LUBBOCK, TEXAS - OCTOBER 19: Defensive Lineman Lonzell Gilmore #94, head coach Matt Wells, and defensive back Douglas Coleman III #3 of the Texas Tech Red Raiders wait in the tunnel before the college football game against the Iowa State Cyclones on October 19, 2019 at Jones AT&T Stadium in Lubbock, Texas. (Photo by John E. Moore III/Getty Images)
LUBBOCK, TEXAS - OCTOBER 19: Defensive Lineman Lonzell Gilmore #94, head coach Matt Wells, and defensive back Douglas Coleman III #3 of the Texas Tech Red Raiders wait in the tunnel before the college football game against the Iowa State Cyclones on October 19, 2019 at Jones AT&T Stadium in Lubbock, Texas. (Photo by John E. Moore III/Getty Images) /

Earlier this week, Texas Tech football head coach Matt Wells spoke to the media to recap the loss to Iowa State and give his thoughts on what is in store Saturday in Lawrence.

Something we are learning about Matt Wells is that he’s rather blunt when speaking about his team to the media.  And earlier this week, he didn’t dance around what went wrong for the Texas Tech football team in last Saturday’s 34-24 loss to Iowa State in Lubbock.

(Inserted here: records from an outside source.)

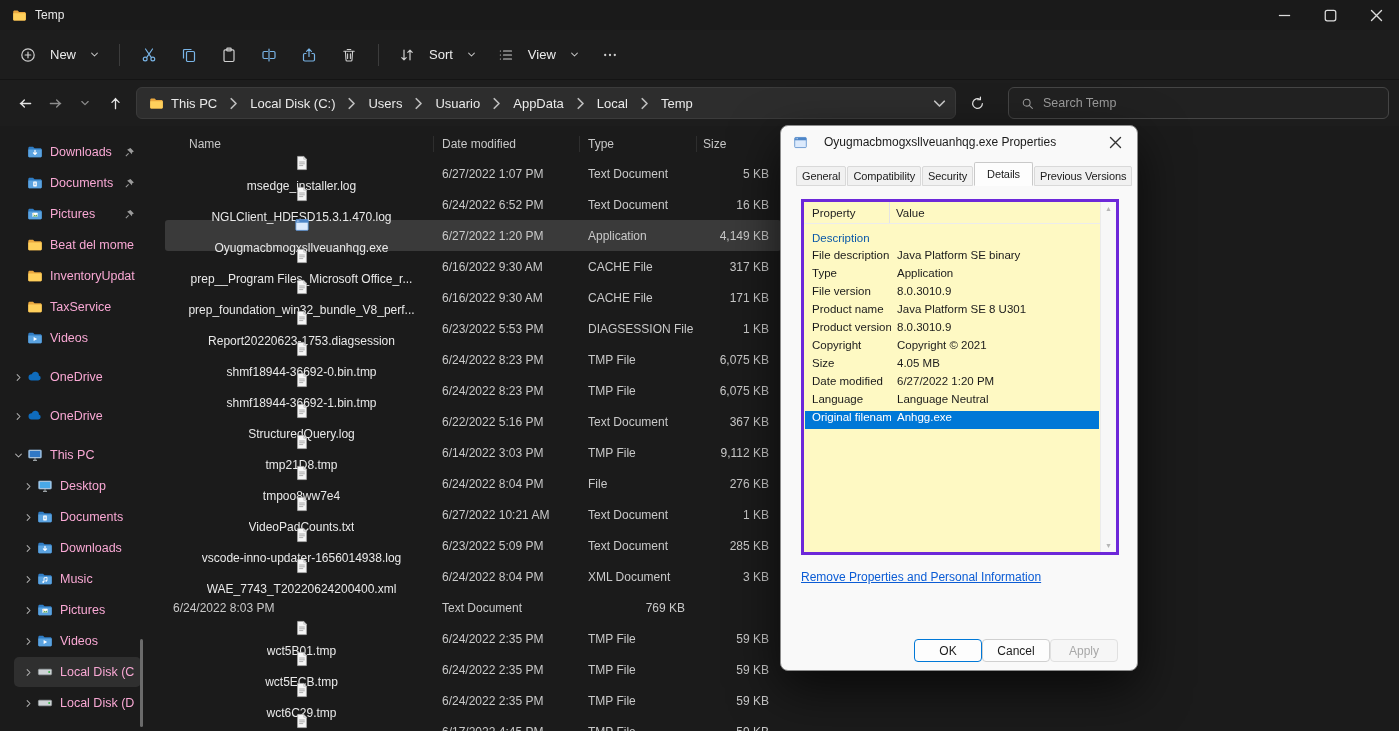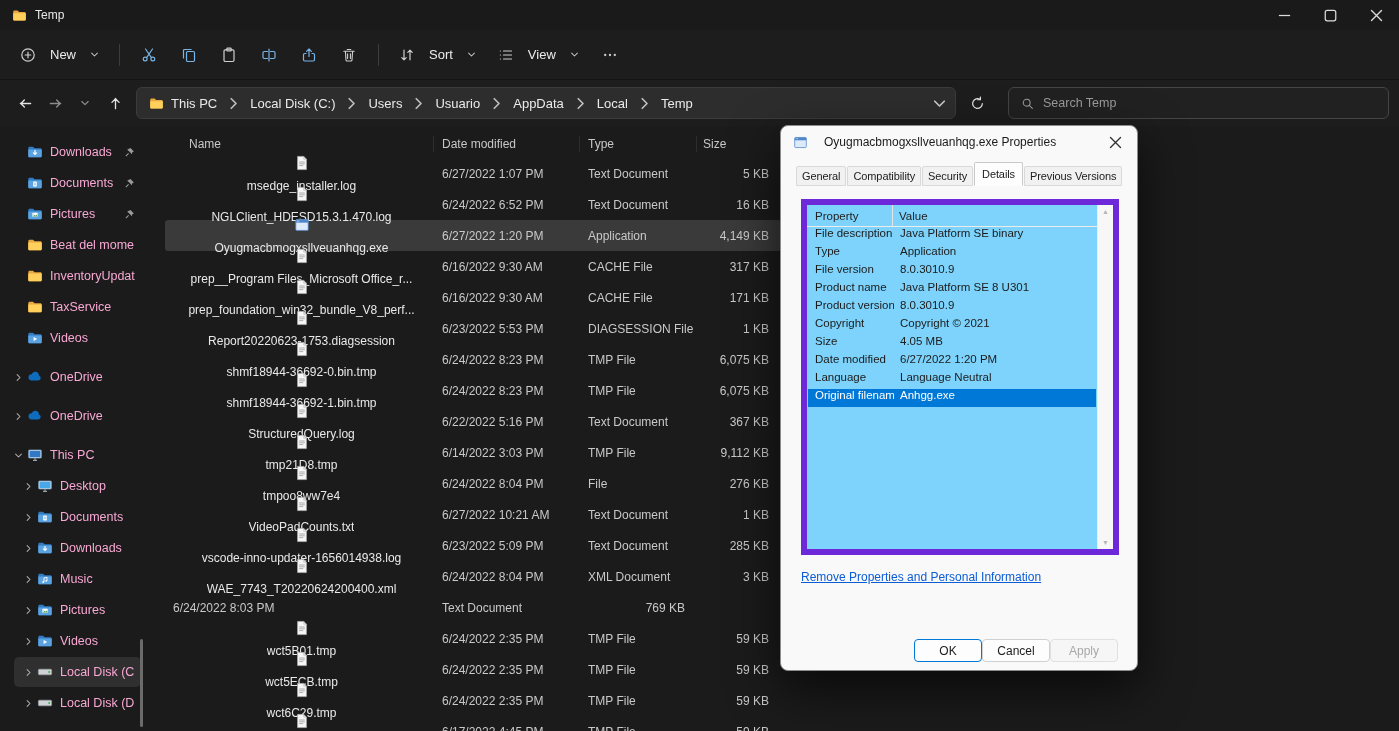--- a/index.html
+++ b/index.html
@@ -84,22 +84,22 @@
 
   
   .dialog{position:absolute;left:780px;top:125px;width:358px;height:546px;background:#f9f9f9;border:1px solid #8c8c8c;border-radius:8px;box-shadow:0 18px 50px rgba(0,0,0,.65);color:#1b1b1b;z-index:10;overflow:hidden;}
   .dlg-titlebar{height:32px;display:flex;align-items:center;gap:16px;padding-left:12px;font-size:12px;color:#1b1b1b;}
   .dlg-titlebar .i svg{width:15px;height:15px;}
   .dlg-title{white-space:nowrap;overflow:hidden;}
   .dlg-close{margin-left:auto;width:44px;height:32px;display:flex;align-items:center;justify-content:center;color:#333;}
   .dlg-close svg{width:11px;height:11px;}
   .dlg-tabs{display:flex;align-items:flex-end;padding-left:15px;height:28px;}
   .dlg-tab{font-size:11px;letter-spacing:-.1px;padding:3px 5px;background:#f1f1f1;border:1px solid #d9d9d9;margin-right:1px;border-radius:2px 2px 0 0;white-space:nowrap;color:#1b1b1b;}
-  .dlg-tab.active{background:#fdfdfd;border-color:#c9c9c9;border-bottom-color:#fdfdfd;padding:5px 7px;}
-  .dlg-content{position:absolute;left:20px;top:73px;width:318px;height:356px;background:#7dd3fc;border:6px solid #6d28d9;font-size:11.5px;overflow:hidden;}
+  .dlg-tab.active{background:#fdfdfd;border-color:#c9c9c9;border-bottom-color:#fdfdfd;padding:5px 12px;}
+  .dlg-content{position:absolute;left:20px;top:73px;width:318px;height:356px;background:#fef9c3;border:3px solid #6d28d9;font-size:11.5px;overflow:hidden;}
   .prop-header{display:flex;height:22px;align-items:center;border-bottom:1px solid #ececec;color:#222;}
   .ph-prop{width:86px;flex:0 0 86px;padding-left:8px;border-right:1px solid #e4e4e4;height:100%;display:flex;align-items:center;}
   .ph-value{padding-left:6px;}
   .prop-group{color:#0a58a8;padding:8px 0 5px 8px;}
   .prop-row{display:flex;height:18px;margin:0 17px 0 1px;}
   .pr-name{width:86px;flex:0 0 86px;padding-left:7px;white-space:nowrap;overflow:hidden;}
   .pr-value{flex:1;padding-left:6px;white-space:nowrap;overflow:hidden;}
   .prop-row.selected{background:#0078d7;color:#fff;}
   .prop-scrollbar{position:absolute;top:0;right:0;bottom:0;width:16px;background:#f7f7f7;border-left:1px solid #ebebeb;display:flex;flex-direction:column;justify-content:space-between;align-items:center;padding:3px 0;color:#b5b5b5;font-size:7px;}
   .dlg-link{position:absolute;left:20px;top:444px;font-size:12px;color:#0b5cd5;text-decoration:underline;}
@@ -1011,20 +1011,21 @@
 
         <div class="dlg-tab">Previous Versions</div>
 
     </div>
 
     <div class="dlg-content">
       <div class="prop-header">
         <span class="ph-prop">Property</span>
         <span class="ph-value">Value</span>
       </div>
+      <div class="prop-group">Description</div>
 
         <div class="prop-row">
           <span class="pr-name">File description</span>
           <span class="pr-value">Java Platform SE binary</span>
         </div>
 
         <div class="prop-row">
           <span class="pr-name">Type</span>
           <span class="pr-value">Application</span>
         </div>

"“They took advantage of some of our errors, but they also came out and made some plays,” he said. “We did not match it on offense, which was the disappointing part on our end, especially the first three drives.”"

He went on to point out that each of his team’s first three drives could have been extended had his team made simple plays but each resulted in punts leading to a quick 20-0 deficit.  Wells then pointed out that it was a lack of attention to the small things that led to his team’s slow start.

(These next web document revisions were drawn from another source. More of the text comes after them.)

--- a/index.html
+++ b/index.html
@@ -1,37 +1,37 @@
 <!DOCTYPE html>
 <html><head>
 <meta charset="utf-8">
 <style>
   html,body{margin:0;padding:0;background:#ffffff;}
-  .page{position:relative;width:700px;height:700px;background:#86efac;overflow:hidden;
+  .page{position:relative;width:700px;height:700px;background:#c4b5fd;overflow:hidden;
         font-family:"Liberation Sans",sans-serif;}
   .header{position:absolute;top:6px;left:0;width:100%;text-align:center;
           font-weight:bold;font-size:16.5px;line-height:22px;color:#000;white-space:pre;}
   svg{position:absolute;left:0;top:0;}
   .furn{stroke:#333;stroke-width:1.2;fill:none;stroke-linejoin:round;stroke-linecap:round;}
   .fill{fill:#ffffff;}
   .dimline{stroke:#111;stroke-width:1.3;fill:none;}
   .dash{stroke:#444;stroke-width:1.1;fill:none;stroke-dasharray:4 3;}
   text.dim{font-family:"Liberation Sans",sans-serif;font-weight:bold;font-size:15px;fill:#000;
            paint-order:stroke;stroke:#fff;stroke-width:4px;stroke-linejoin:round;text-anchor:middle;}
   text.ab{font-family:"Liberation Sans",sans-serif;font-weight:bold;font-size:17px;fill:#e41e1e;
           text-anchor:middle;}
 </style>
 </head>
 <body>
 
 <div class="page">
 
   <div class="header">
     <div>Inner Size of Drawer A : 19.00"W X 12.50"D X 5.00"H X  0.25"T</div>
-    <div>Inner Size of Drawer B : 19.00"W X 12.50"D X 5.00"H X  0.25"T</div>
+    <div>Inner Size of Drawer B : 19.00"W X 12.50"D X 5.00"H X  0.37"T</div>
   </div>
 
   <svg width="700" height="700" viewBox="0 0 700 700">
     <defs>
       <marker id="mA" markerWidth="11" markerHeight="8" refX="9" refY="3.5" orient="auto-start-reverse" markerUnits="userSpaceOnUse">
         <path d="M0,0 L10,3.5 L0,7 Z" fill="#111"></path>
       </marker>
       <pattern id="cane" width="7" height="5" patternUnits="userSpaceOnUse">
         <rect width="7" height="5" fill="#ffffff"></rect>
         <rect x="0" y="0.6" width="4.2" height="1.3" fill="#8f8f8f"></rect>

"“Not one thing,” he said. Just weren’t very detailed oriented. That comes back to didn’t communicate, I thought, whatever adjustment to a formation. Weren’t real sharp and then all of a sudden, that’s the Big 12’s leading passing offense right now. They make you pay.”"

Wells said that factors such as lining up inside or outside of a receiver and communicating defensively on crossing routes were two of the problems his coaching staff noticed after watching the game film.  That’s not all too surprising given that this team is still learning new schemes on both sides of the football.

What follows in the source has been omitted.